1) Managerial finance

devotes the majority of its attention to the collection and presentation of financial data.

involves tasks such as budgeting, financial forecasting, cash management, and funds procurement.

involves the design and delivery of advice and financial products.

recognizes funds on an accrual basis.

2) Financial service

is concerned with the duties of the financial manager.

involves the design and delivery of advice and financial products.

handles accounting activities related to data processing.

provides guidelines for the efficient operation of the business.

3) A major weakness of a partnership is

difficulty liquidating or transferring ownership.

limited liability.

access to capital markets.

low organizational costs.

4) The primary economic principle used in managerial finance is

the crowding out effect.

the liquidity trap.

supply and demand.

marginal analysis.

5) Johnson, Inc. has just ended the calendar year making a sale in the amount of $10,000 of merchandise purchased during the year at a total cost of $7,000. Al- though the firm paid in full for the merchandise during the year, it has yet to collect at year end from the customer.

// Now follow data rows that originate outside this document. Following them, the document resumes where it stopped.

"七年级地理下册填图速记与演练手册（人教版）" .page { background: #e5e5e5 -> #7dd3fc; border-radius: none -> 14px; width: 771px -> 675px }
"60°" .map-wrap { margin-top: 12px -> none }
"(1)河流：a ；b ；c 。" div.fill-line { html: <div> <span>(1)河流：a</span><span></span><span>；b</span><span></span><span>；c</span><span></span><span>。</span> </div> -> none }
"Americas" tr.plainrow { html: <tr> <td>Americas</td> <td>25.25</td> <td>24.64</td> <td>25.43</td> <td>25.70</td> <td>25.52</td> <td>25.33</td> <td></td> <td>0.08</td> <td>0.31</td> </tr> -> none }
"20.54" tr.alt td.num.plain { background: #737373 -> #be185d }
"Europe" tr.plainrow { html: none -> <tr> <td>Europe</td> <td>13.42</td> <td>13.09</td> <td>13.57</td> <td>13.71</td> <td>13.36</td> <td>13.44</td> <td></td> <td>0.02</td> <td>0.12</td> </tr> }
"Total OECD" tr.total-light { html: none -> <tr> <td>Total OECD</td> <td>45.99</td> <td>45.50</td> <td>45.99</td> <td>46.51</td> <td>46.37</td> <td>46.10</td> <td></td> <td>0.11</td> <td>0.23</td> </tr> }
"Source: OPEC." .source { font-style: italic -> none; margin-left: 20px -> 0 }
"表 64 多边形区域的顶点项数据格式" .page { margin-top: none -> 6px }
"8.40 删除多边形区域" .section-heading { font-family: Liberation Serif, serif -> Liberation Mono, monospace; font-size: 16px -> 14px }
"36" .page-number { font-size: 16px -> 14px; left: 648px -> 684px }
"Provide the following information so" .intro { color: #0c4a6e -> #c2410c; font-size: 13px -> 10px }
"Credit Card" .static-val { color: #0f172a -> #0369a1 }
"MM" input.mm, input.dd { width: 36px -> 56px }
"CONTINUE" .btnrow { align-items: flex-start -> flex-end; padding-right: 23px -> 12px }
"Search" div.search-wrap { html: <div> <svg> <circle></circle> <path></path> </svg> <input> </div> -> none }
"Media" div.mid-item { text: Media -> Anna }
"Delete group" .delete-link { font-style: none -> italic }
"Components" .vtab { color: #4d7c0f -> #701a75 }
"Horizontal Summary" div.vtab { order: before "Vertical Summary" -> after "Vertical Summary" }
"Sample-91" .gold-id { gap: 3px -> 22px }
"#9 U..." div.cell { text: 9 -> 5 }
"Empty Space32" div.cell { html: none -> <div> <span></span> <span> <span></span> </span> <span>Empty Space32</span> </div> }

The net profit and cash flow from this sale for the year are

$7,000 and -$3,000, respectively.

$3,000 and -$7,000, respectively.

$3,000 and $7,000, respectively.

$3,000 and $10,000, respectively.

6) By concentrating on cash flows within the firm the financial manager should be able to

control expenses.

avoid insolvency.

prepare tax returns.

speak authoritatively to stockholders.

7) A firm has just ended its calendar year making a sale in the amount of $200,000 f merchandise purchased during the year at a total cost of $150,500. Although the firm paid in full for the merchandise during the year, it has yet to collect at year end from the customer. The possible problem this firm may face is

high leverage.

low profitability.

lack of cash flow.

inability to receive credit.

8) Included in the primary activities of the financial manager are

financial analysis and planning.

making financing decisions.

analyzing and planning cash flows.

making investment decisions.

all of the above

9) The financial manager may be responsible for any of the following EXCEPT

analyzing the effects of more debt on the firm's capital structure.

determining whether to accept or reject a capital asset acquisition.

analyzing budget and performance reports.

monitoring of quarterly tax payments.

10) Managing the firm's assets includes all of the following EXCEPT

notes payable.

accounts receivable.

fixed assets.

inventory.

11) The primary goal of the financial manager is

maximizing profit.

minimizing return.

minimizing risk.

maximizing wealth.

12) The wealth of the owners of a corporation is represented by

share value.

profits.

earnings per share.

cash flow.

13) All of the following are functions of security exchanges EXCEPT

aiding in new financing.

holding demand deposits.

allocating scarce capital.

creating continuous markets.

14) The major securities traded in the capital markets are

commercial paper and Treasury bills.

bonds and commercial paper.

Treasury bills and certificates of deposit.

stocks and bonds.

15) The average tax rate of a corporation with ordinary income of $105,000 and a tax liability of $24,200 is

15 percent.

46 percent.

23 percent.

34 percent.

16) The statement of retained earnings reports all of the following EXCEPT

interest.

net profits after taxes.

preferred stock dividends.

common stock dividends.

17) Paid-in-capital in excess of par represents the amount of proceeds

from the original sale of stock.

at the current market value of common stock.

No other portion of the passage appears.